Ama yok, etrafta kimsecikler yok. Bu yüzden kendi kurtçuklarımı yaratıp, kendimi ancak böyle yok edebileceğim.
Gerçek kimsesizlik belki de budur işte ve bunu da öğrettiğin için teşekkür ederim en büyük kimsesiz olan güzel Allah'ım...
Babamdan kalma bu gecekonduya taşınırken, bu şehre de tamamen yerleşip ailemin çektiği siktirlere karşı savaşmayı düşünmüştüm. Ama aradan bir kaç gün geçince, kendi kendime geldim ve baktımki; aslında ben savaşacak kadar güçlü değilim ve hiçbir zamanda savaşacak kadar güçlü biri olamamıştım.
Ben savaşmayı göze alacak kadar bencil değilim. Ben siktir çekilince, çekilen siki alıp giden biriyim. Ben buyum.

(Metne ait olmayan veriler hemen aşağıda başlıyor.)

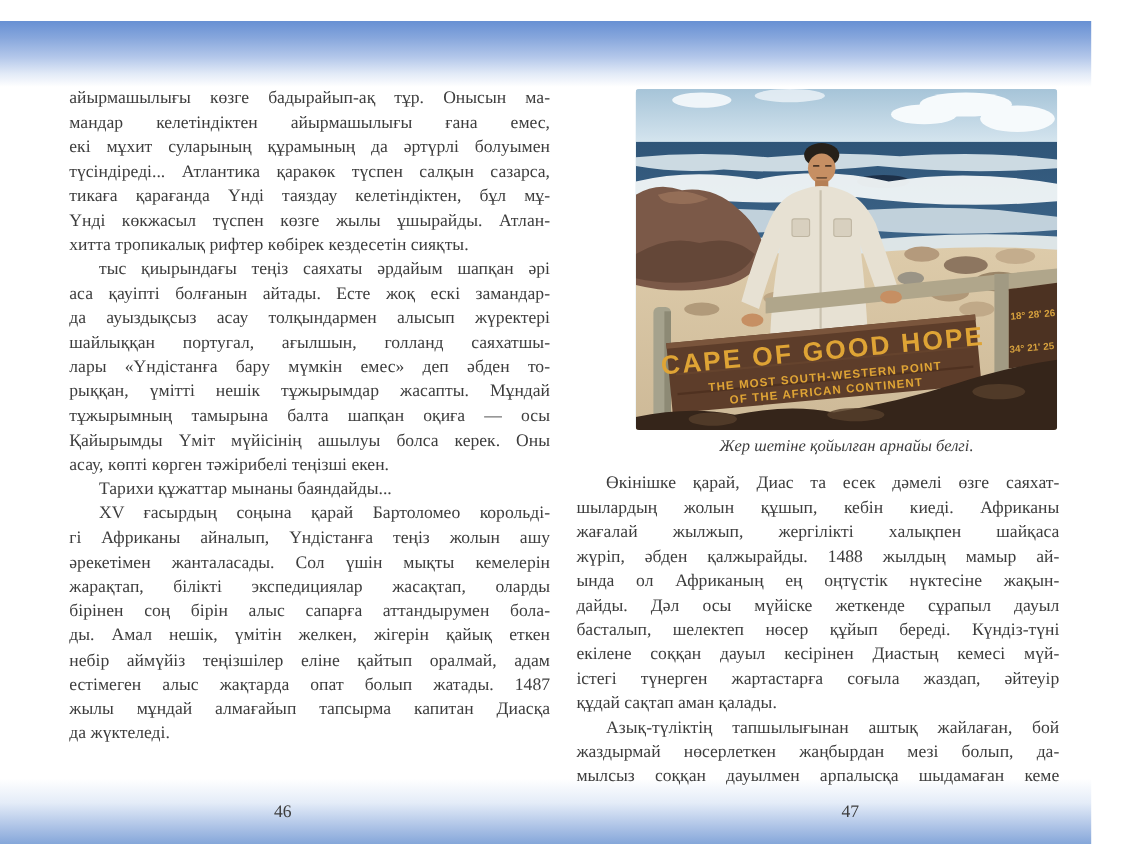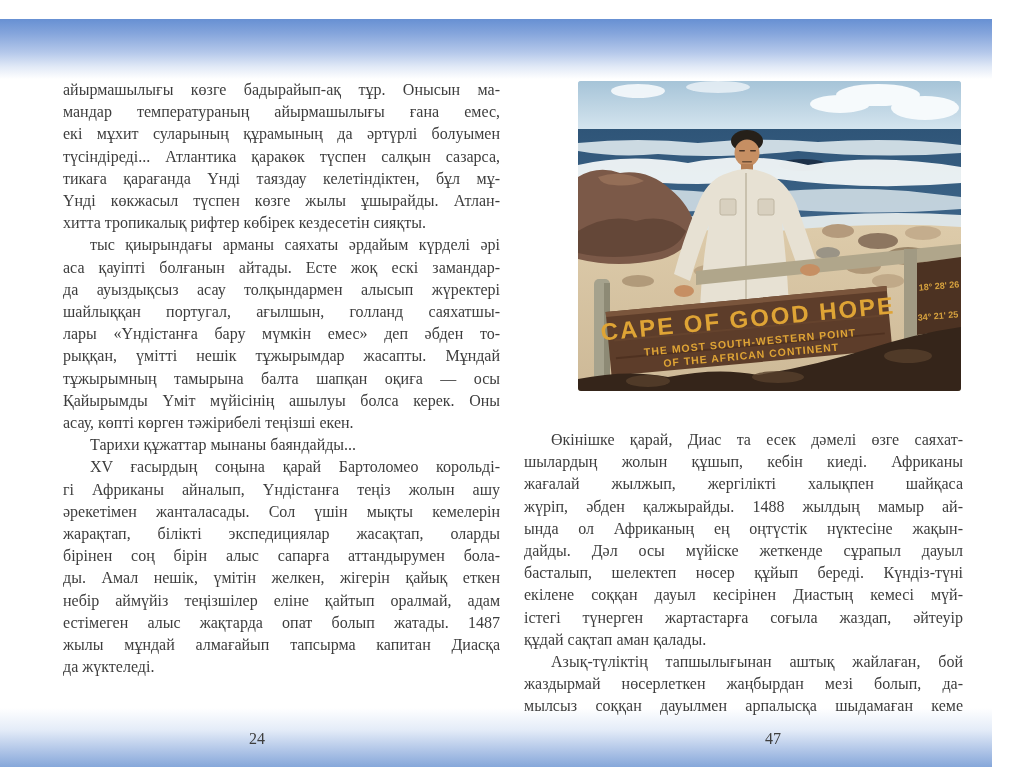--- a/index.html
+++ b/index.html
@@ -48,7 +48,7 @@
   <div class="text-col col-left">
     <div class="para" data-indent="false">
         <div class="line">айырмашылығы көзге бадырайып-ақ тұр. Онысын ма-</div>
-        <div class="line">мандар температураның айырмашылығы ғана емес,</div>
+        <div class="line">мандар келетіндіктен айырмашылығы ғана емес,</div>
         <div class="line">екі мұхит суларының құрамының да әртүрлі болуымен</div>
         <div class="line">түсіндіреді... Атлантика қаракөк түспен салқын сазарса,</div>
         <div class="line">тикаға қарағанда Үнді таяздау келетіндіктен, бұл мұ-</div>

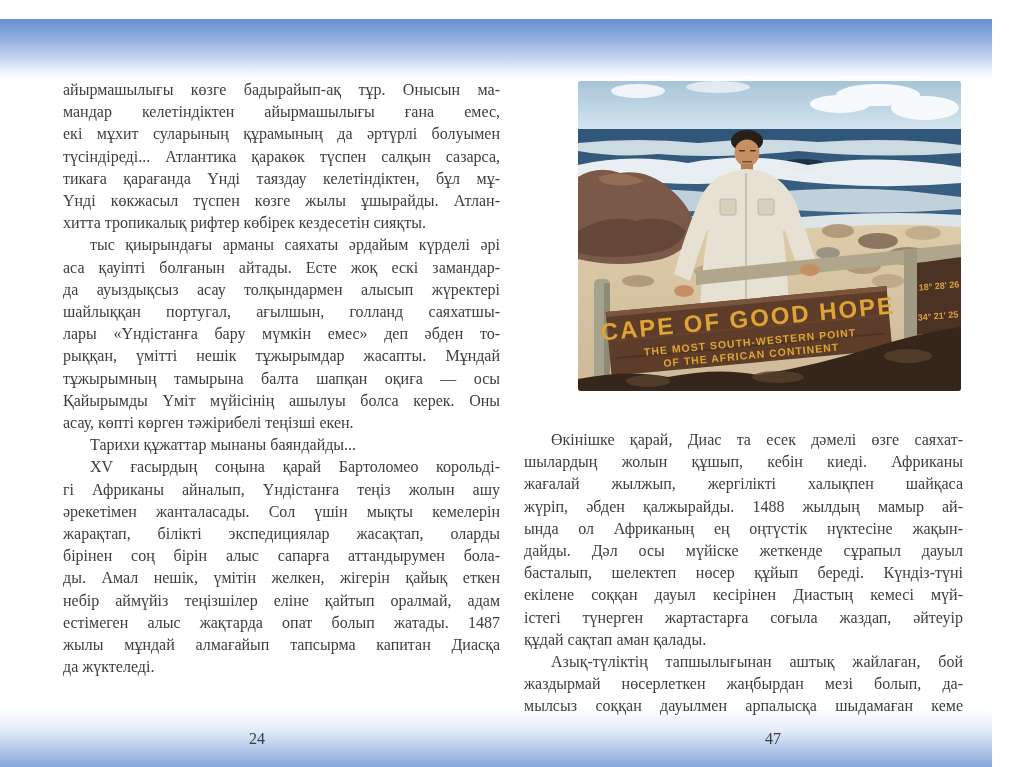--- a/index.html
+++ b/index.html
@@ -56,7 +56,7 @@
         <div class="line last">хитта тропикалық рифтер көбірек кездесетін сияқты.</div>
       </div>
     <div class="para" data-indent="true">
-        <div class="line">тыс қиырындағы арманы саяхаты әрдайым күрделі әрі</div>
+        <div class="line">тыс қиырындағы теңіз саяхаты әрдайым шапқан әрі</div>
         <div class="line">аса қауіпті болғанын айтады. Есте жоқ ескі замандар-</div>
         <div class="line">да ауыздықсыз асау толқындармен алысып жүректері</div>
         <div class="line">шайлыққан португал, ағылшын, голланд саяхатшы-</div>

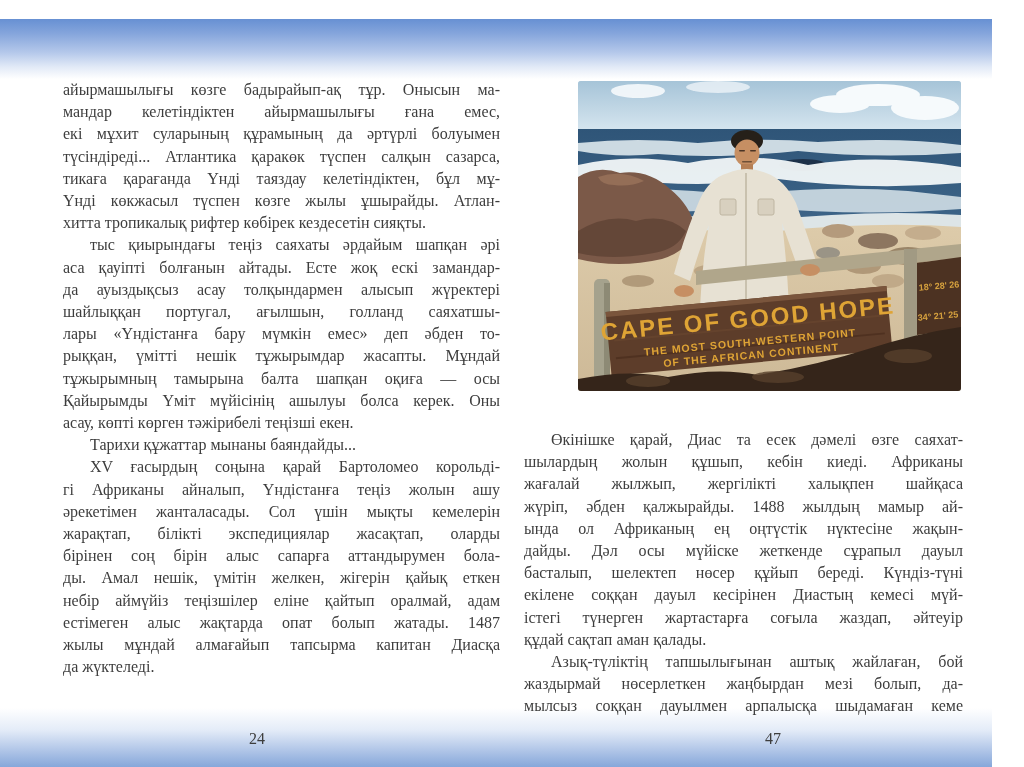--- a/index.html
+++ b/index.html
@@ -191,6 +191,7 @@
     </svg>
   </div>
 
+  <div class="caption">Жер шетіне қойылған арнайы белгі.</div>
 
   <div class="text-col col-right">
     <div class="para" data-indent="true">

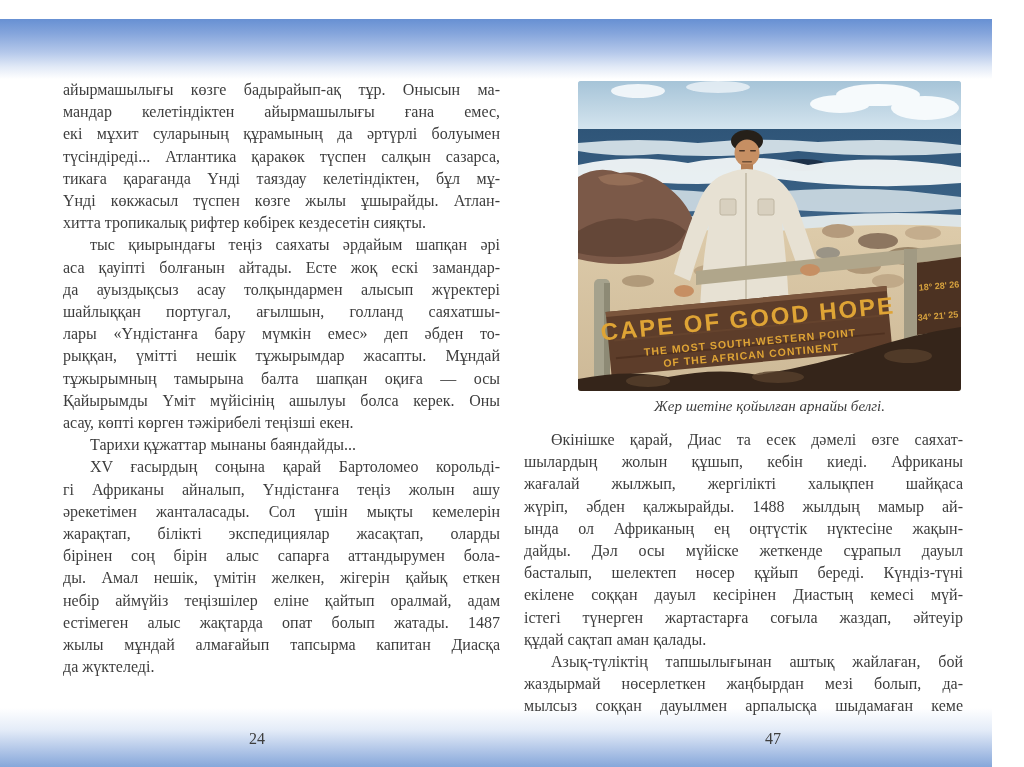--- a/index.html
+++ b/index.html
@@ -213,7 +213,7 @@
       </div>
   </div>
 
-  <div class="page-num left">24</div>
+  <div class="page-num left">46</div>
   <div class="page-num right">47</div>
 
 </div>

Ben basit, sıradan, kalabalığın içindeki herhangi biriyim. Benim gücüm, sıradanlığımda. Herkes gibi davranmamda, tüm tehlike ve tehditlere karşı kendimi herkes gibi savunmamda saklı. Yani benim savaşma şeklim sıvışmaktan başkası deği ve başkası olmayacak da.
Çünkü savaşmak için kin lazım ve bende de ne yazıkki ondan hiç yok. Hatta birazcık kinlensem, içimde tutup fırsatı gelince kullanmak yerine, içimde tutarak yok ediyorum. Doğrusu bu ya, kinlenmeyi, kin tutmayı dahi bilmiyorum. Öğrenmedim, öğrenmek istemedim ve öğrenmemeyi başarmış olarak yaşayıp bugüne kadar geldim.
İşte tam da bu yüzden kalıp savaşmak yerine sıvışmayı düşündüğüm günleri yaşamaya başladım, başlamıştım ve yaşıyordum. Ama tüm zorlamalarıma rağmen, birazcık olsun yaratabildiğim kinim bitince sıvışmayı da doğru bulmamaya başladım.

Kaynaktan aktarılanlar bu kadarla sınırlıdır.